Market Perception and Bitcoin Sale Risks
Executives acknowledged that any Bitcoin sales, even when strategically accretive, could be misread by investors as a bearish signal on BTC, referencing a prior false alarm. They framed communication around potential disposals as an important execution risk, given the market’s sensitivity to perceived shifts in the company’s Bitcoin conviction.
Credit and Duration Risk Metrics
Stochastic modeling suggests a corporate Bitcoin rating around 3.3 and a liability duration near 10.9 years, with an implied fair credit spread of about 61 basis points under base‑case assumptions. Management framed this as consistent with investment‑grade risk, while noting that the metrics remain sensitive to long‑term Bitcoin returns and volatility.
Forward‑Looking Guidance and Strategic Priorities
Looking ahead, Strategy plans to keep using capital markets tools and tactical Bitcoin purchases to grow BTC per share, targeting a doubling over seven years with around 10% annualized BTC yield. The company expects to rely on STRC issuance, selective equity sales and possible Bitcoin monetization to trim convertibles, thicken the cash reserve and maintain flexibility as it navigates ongoing price swings.

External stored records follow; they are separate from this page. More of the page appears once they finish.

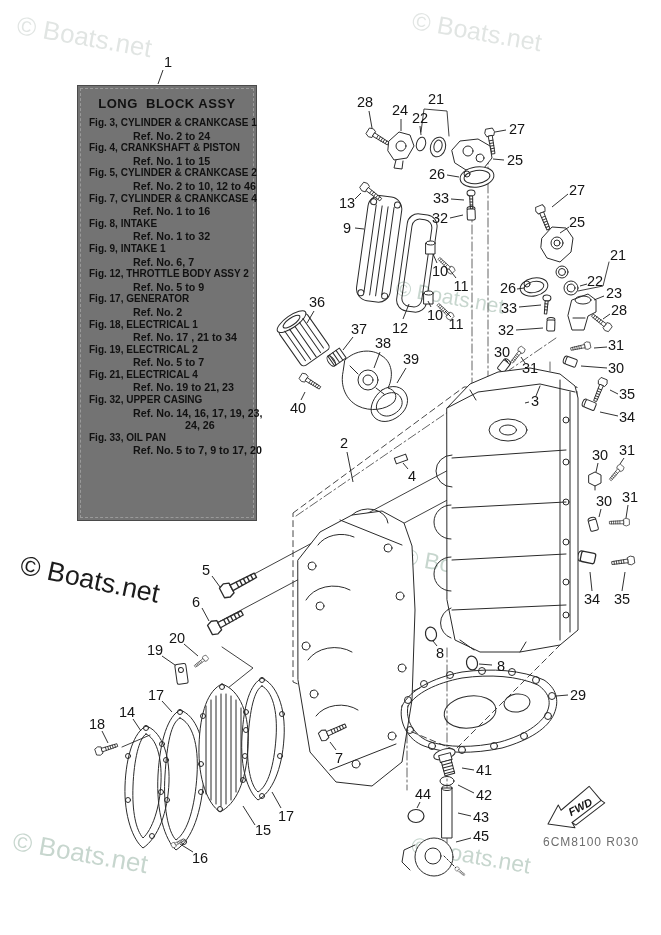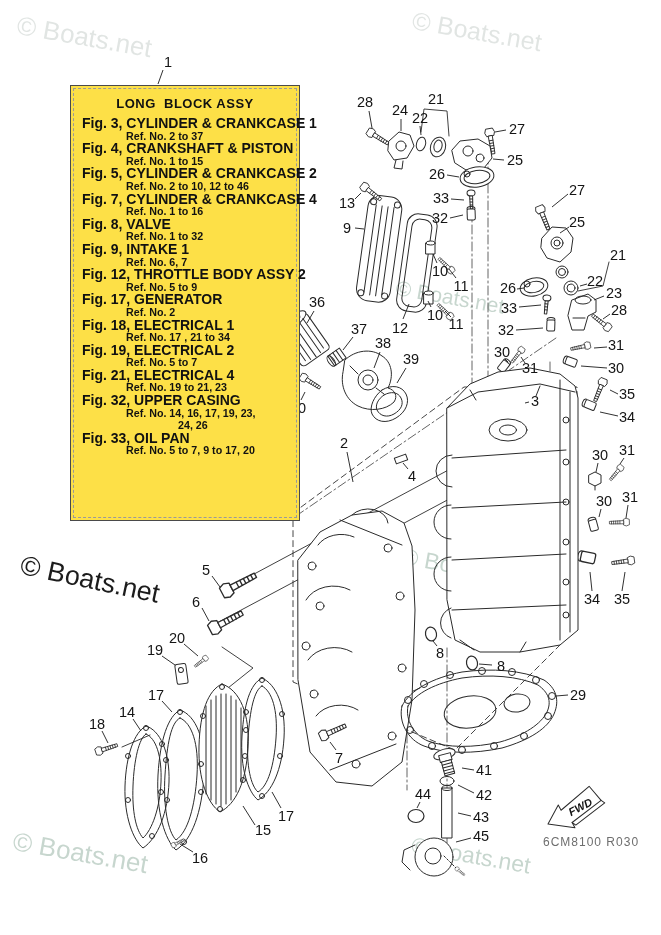--- a/index.html
+++ b/index.html
@@ -19,8 +19,8 @@
   .wm6{left:16px;top:826px;font-size:26px;}
   .wm7{left:414px;top:832px;font-size:23px;}
   
-  #list-box{position:absolute;left:70px;top:85px;width:230px;height:436px;
-            border:1.5px solid #4a4a4a;background:#fde047;box-sizing:border-box;}
+  #list-box{position:absolute;left:77px;top:85px;width:180px;height:436px;
+            border:1.5px solid #4a4a4a;background:#737373;box-sizing:border-box;}
   #list-box .inner{position:absolute;inset:2px;border:1px dashed #9a9a9a;padding:5px 2px 0 2px;box-sizing:border-box;}
   #list-title{text-align:center;font-weight:bold;font-size:13px;letter-spacing:.5px;
               white-space:pre;margin:2px 0 6px 0;color:#111;}

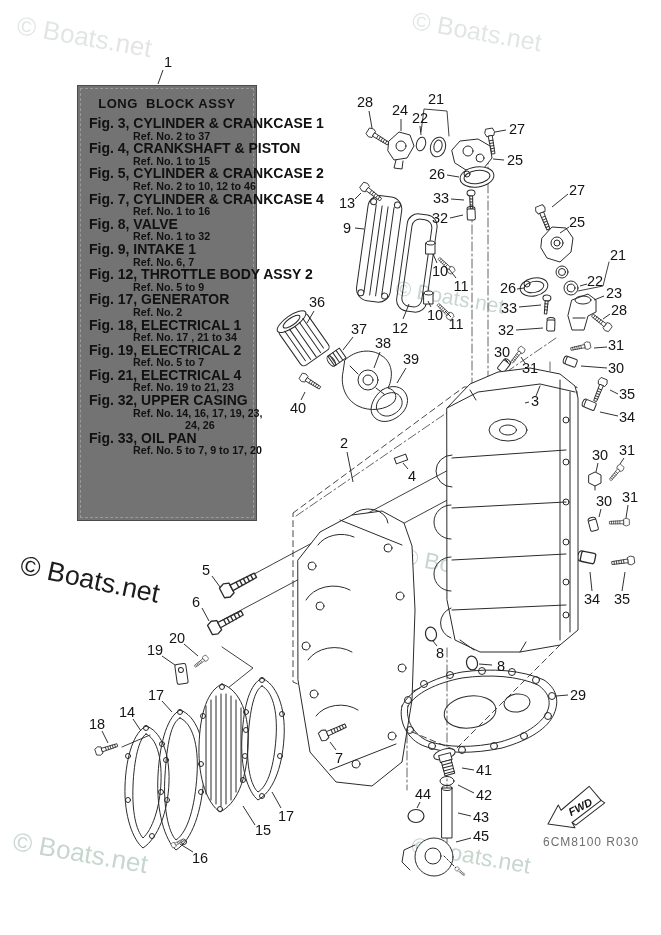--- a/index.html
+++ b/index.html
@@ -25,7 +25,7 @@
   #list-title{text-align:center;font-weight:bold;font-size:13px;letter-spacing:.5px;
               white-space:pre;margin:2px 0 6px 0;color:#111;}
   .entry{color:#111;}
-  .entry .fig{font-weight:bold;font-size:14px;line-height:12.6px;padding-left:6px;white-space:pre;}
+  .entry .fig{font-weight:bold;font-size:10px;line-height:12.6px;padding-left:6px;white-space:pre;}
   .entry .ref{font-weight:bold;font-size:10.7px;line-height:12.6px;padding-left:50px;white-space:pre;}
   .entry .ref2{padding-left:102px;}
   

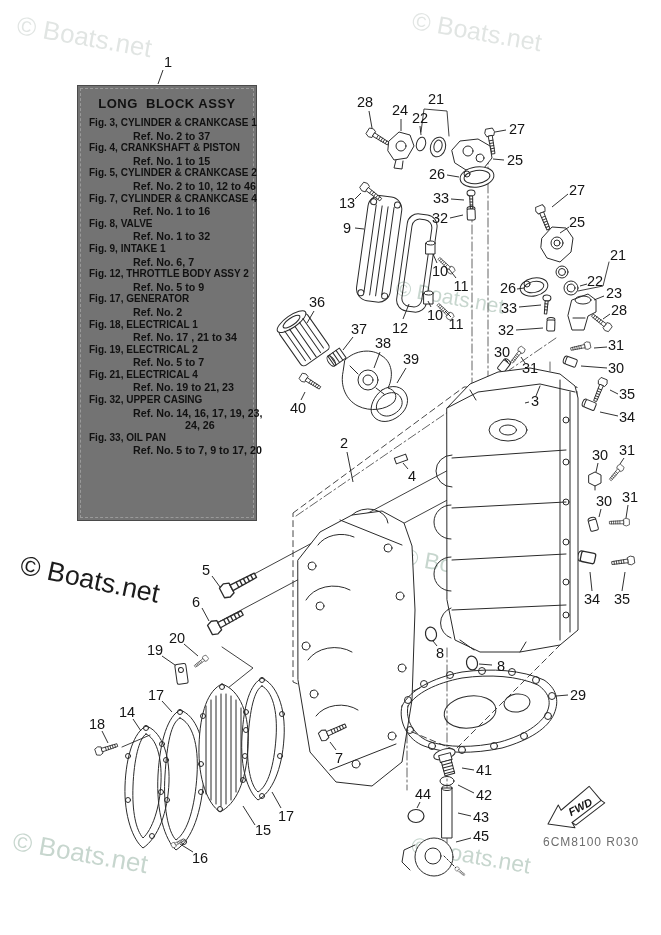--- a/index.html
+++ b/index.html
@@ -485,7 +485,7 @@
       <div id="fig-list">
           <div class="entry">
             <div class="fig">Fig. 3, CYLINDER &amp; CRANKCASE 1</div>
-            <div class="ref">Ref. No. 2 to 37</div>
+            <div class="ref">Ref. No. 2 to 24</div>
           </div>
           <div class="entry">
             <div class="fig">Fig. 4, CRANKSHAFT &amp; PISTON</div>

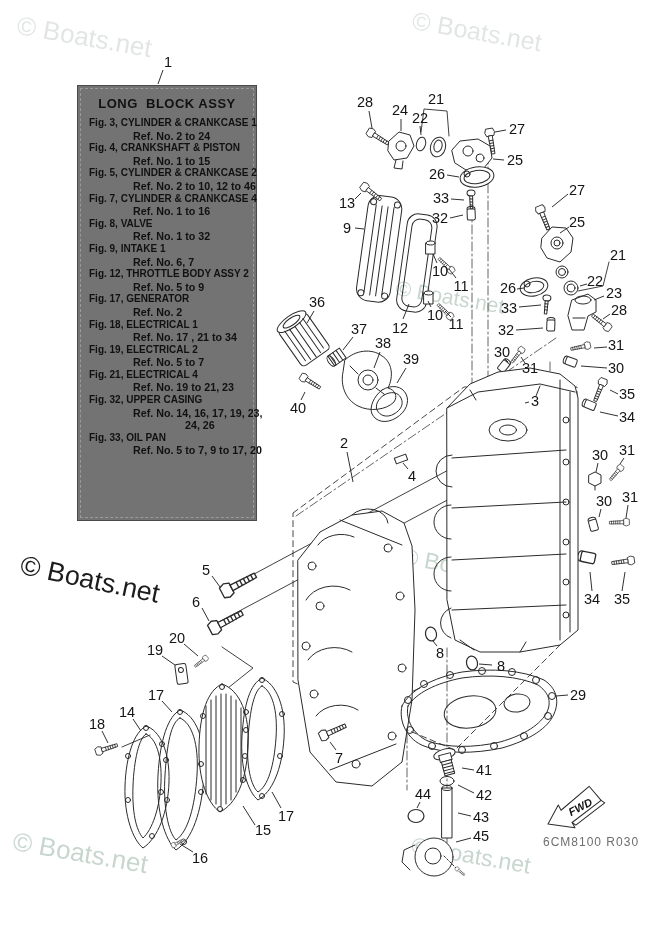--- a/index.html
+++ b/index.html
@@ -500,7 +500,7 @@
             <div class="ref">Ref. No. 1 to 16</div>
           </div>
           <div class="entry">
-            <div class="fig">Fig. 8, VALVE</div>
+            <div class="fig">Fig. 8, INTAKE</div>
             <div class="ref">Ref. No. 1 to 32</div>
           </div>
           <div class="entry">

Strategy’s earnings call painted a company leaning heavily into its identity as a leveraged Bitcoin vehicle, using sophisticated capital structures to amplify BTC exposure per share while trying to contain balance‑sheet risk. For investors comfortable with Bitcoin’s volatility, the story remains one of rapid asset accumulation and expanding product reach, but it comes with complex accounting, funding and perception risks that will demand close monitoring.